Since the beginning of proteomics, the quality of the data has been an important question. Furthermore, the predictive value of omics data is also an important point to be taken into account for advancing biology. To investigate these questions, a model study on macrophages submitted to treatment by copper ion complexed or not with polyacrylate has been used. In this study, the same protein extracts were used in two different proteomic setups, i.e. 2D-gel based and label-free shotgun proteomics.
The quality of the data was investigated by using several metrics, including clustering techniques. While the 2D gel data produced a clustering tree reflecting the expected biological situation, the shotgun data did not produce a consistent grouping, showing that the noise of the data was not negligible compared to the biological signal.
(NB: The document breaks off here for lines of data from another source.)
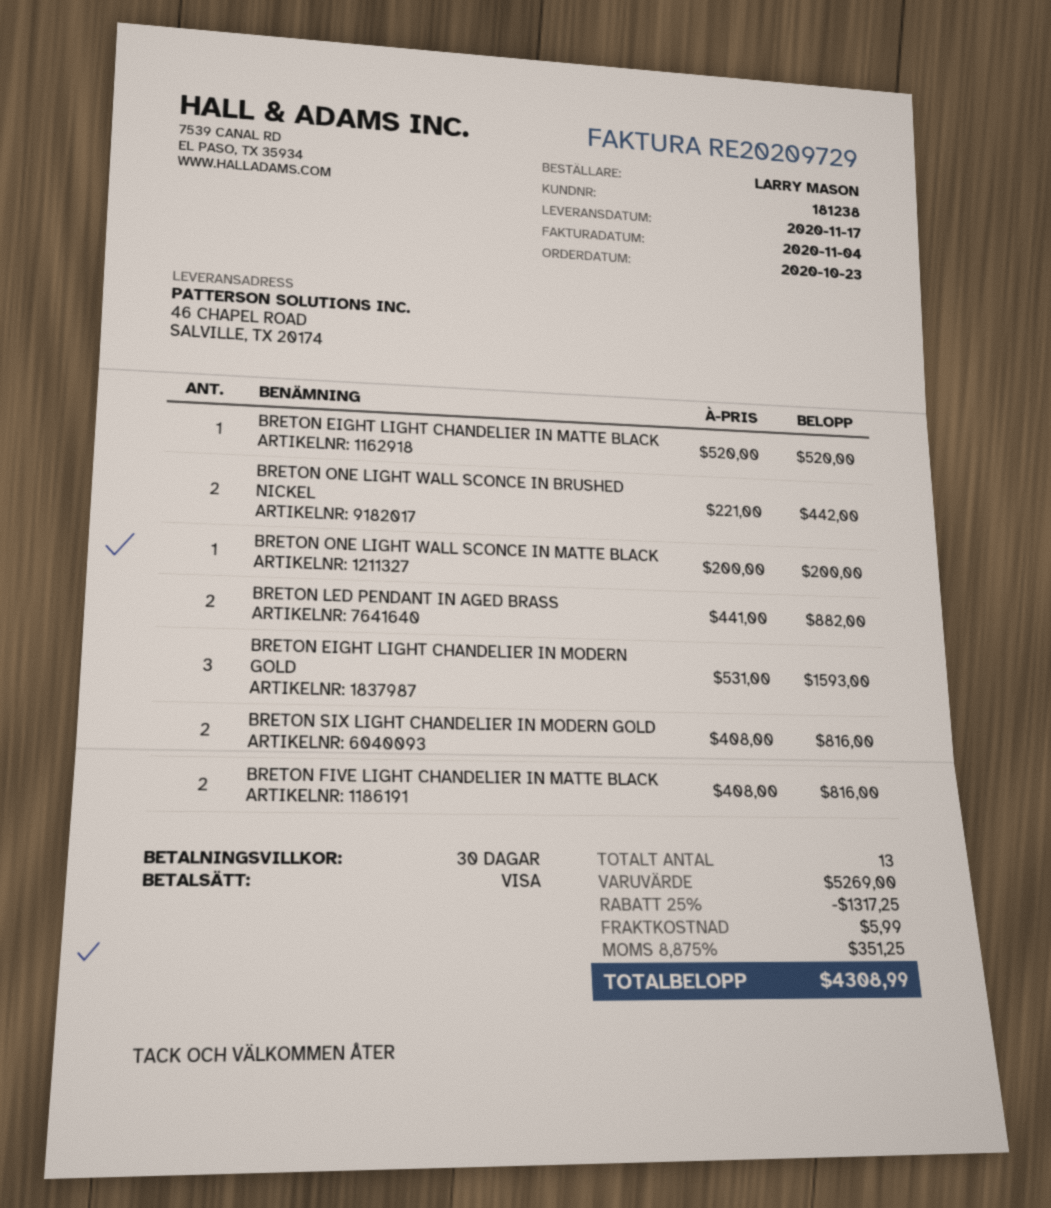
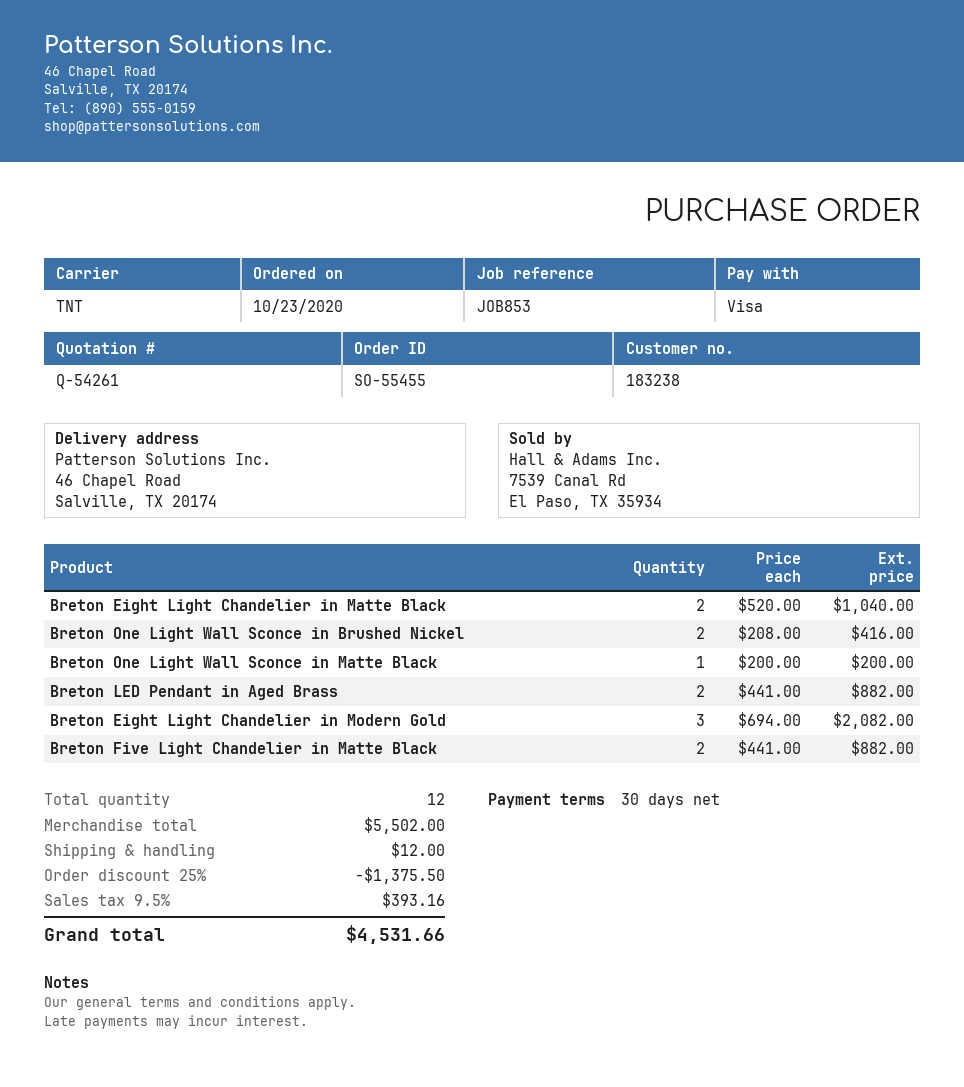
customer number: 181238 -> 183238
BRETON EIGHT LIGHT CHANDELIER IN MATTE BLACK: 1 x 520.00 = 520.00 -> 2 x 520.00 = 1040.00
BRETON ONE LIGHT WALL SCONCE IN BRUSHED NICKEL: 2 x 221.00 = 442.00 -> 2 x 208.00 = 416.00
BRETON EIGHT LIGHT CHANDELIER IN MODERN GOLD: 3 x 531.00 = 1593.00 -> 3 x 694.00 = 2082.00
BRETON SIX LIGHT CHANDELIER IN MODERN GOLD: 2 x 408.00 = 816.00 -> none
BRETON FIVE LIGHT CHANDELIER IN MATTE BLACK: 2 x 408.00 = 816.00 -> 2 x 441.00 = 882.00
total quantity: 13 -> 12
subtotal: 5269.00 -> 5502.00
discount: 25% = 1317.25 -> 25% = 1375.50
shipping: 5.99 -> 12.00
tax: 8.875% = 351.25 -> 9.5% = 393.16
total: 4308.99 -> 4531.66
To address the even more important question of the positive predictive value, a "gold standard" is required. The fact that several enzymes appeared as modulated in the various proteomic setups allowed testing the predictive value against the enzyme activities, used as the gold standard. In this dataset, at a cutoff value of p<0.05, the predictive value of the 2D gel data was slightly higher than 40%, while the one of the shotgun data was <20%. It increased at 25% with a cutoff value of p<0.01, and further filtering with the fold change did not induce any improvement, but only a loss in the true positives detected. I the same trend, the calculated FDRs for individual enzymes were not different between the true and false positives.
Although these figures are expected to be variable from one dataset to another, they show that the predictive value of the proteomic data is a figure to be investigated, and that simple enzyme assays are an interesting tool to investigate this parameter.